1. Why are schools considering selling advertising space?

2. If your school started doing this, do you think your spending decisions would be influenced by the advertisements?

3. Do you agree with advertising to children in school?

4. What the pros and cons of selling advertising space?

5. The article mentions “10% of the available surface” – is 10% too much, too little? What are the consequences of making 100% of available surface open for advertising, or going even further?

Happy New Year!

Happy new year everyone! A few weeks ago the personal finance club I’ve been teaching at a middle school in the Lower East Side came to a close. Over the various courses we covered: Decision Making and Wants Vs. Needs, Banking, Credit Cards and debt, Credit History, Credit Reports, Internet Scams, Identity Theft, Insurance and Investing and Taxes.

Once again, it was a great experience and I am extremely grateful for the opportunity to get in the classroom to discuss a topic that is so often neglected.
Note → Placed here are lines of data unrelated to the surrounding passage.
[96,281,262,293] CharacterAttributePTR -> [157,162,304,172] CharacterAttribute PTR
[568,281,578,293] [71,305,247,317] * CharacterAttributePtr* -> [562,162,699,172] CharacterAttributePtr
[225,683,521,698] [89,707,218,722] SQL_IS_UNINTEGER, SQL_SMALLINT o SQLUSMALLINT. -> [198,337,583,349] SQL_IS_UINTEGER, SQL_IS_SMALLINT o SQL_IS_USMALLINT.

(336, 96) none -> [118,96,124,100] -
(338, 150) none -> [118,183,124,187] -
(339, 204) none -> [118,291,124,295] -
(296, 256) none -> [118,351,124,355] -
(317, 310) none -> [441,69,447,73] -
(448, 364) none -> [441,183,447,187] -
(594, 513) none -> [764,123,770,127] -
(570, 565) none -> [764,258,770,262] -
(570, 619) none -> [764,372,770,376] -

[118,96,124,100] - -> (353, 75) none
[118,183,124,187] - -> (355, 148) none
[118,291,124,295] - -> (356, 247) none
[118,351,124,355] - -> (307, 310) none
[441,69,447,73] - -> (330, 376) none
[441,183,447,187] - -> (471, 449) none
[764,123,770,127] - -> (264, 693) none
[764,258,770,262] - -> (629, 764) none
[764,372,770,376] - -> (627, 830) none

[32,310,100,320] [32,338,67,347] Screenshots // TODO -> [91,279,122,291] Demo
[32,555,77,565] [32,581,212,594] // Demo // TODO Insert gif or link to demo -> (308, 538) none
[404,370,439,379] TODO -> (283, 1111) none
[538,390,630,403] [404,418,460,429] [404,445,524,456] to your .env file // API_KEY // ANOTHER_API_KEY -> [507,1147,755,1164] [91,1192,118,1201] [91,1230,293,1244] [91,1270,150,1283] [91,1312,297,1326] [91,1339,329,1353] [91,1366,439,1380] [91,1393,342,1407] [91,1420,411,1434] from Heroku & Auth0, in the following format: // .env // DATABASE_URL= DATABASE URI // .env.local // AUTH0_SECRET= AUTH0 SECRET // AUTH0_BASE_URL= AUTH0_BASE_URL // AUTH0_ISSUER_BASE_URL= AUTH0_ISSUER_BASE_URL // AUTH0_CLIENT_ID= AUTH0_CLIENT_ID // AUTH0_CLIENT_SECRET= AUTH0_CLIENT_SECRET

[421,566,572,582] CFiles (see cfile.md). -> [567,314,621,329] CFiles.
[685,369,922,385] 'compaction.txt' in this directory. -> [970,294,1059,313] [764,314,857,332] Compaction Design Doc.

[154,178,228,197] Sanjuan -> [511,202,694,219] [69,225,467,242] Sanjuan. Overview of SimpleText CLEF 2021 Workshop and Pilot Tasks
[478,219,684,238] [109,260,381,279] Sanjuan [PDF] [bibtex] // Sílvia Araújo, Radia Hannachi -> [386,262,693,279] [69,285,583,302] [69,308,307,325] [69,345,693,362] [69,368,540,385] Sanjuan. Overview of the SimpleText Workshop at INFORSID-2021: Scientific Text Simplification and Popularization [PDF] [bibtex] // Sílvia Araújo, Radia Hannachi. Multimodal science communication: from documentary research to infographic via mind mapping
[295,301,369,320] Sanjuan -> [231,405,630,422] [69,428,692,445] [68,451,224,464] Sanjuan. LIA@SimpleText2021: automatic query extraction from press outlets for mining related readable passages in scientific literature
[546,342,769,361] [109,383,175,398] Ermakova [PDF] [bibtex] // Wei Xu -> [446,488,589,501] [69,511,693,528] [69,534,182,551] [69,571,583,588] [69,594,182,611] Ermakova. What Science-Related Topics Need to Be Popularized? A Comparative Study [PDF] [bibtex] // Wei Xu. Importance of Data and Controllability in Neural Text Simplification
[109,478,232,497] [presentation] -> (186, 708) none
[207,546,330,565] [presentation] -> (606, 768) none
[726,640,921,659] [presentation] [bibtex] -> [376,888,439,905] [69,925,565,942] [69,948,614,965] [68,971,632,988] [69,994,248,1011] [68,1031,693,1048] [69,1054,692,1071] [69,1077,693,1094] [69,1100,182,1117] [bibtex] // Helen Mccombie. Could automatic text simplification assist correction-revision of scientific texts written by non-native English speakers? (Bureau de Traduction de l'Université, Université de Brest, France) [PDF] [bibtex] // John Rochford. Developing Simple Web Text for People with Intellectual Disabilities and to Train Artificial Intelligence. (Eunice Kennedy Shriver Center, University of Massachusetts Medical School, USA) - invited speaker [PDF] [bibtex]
Our goal was really to begin a conversation; to get the kids talking and thinking about money beyond simply their immediate wants. Over my next few posts I’m going to summarize the lessons plans I created. I taught along with two other ladies from High Water Women, Christine and Monica. They are both wonderful women who also shared an interest in expanding financial literacy in the classroom.

Hope you enjoy taking a look at the summaries of each class!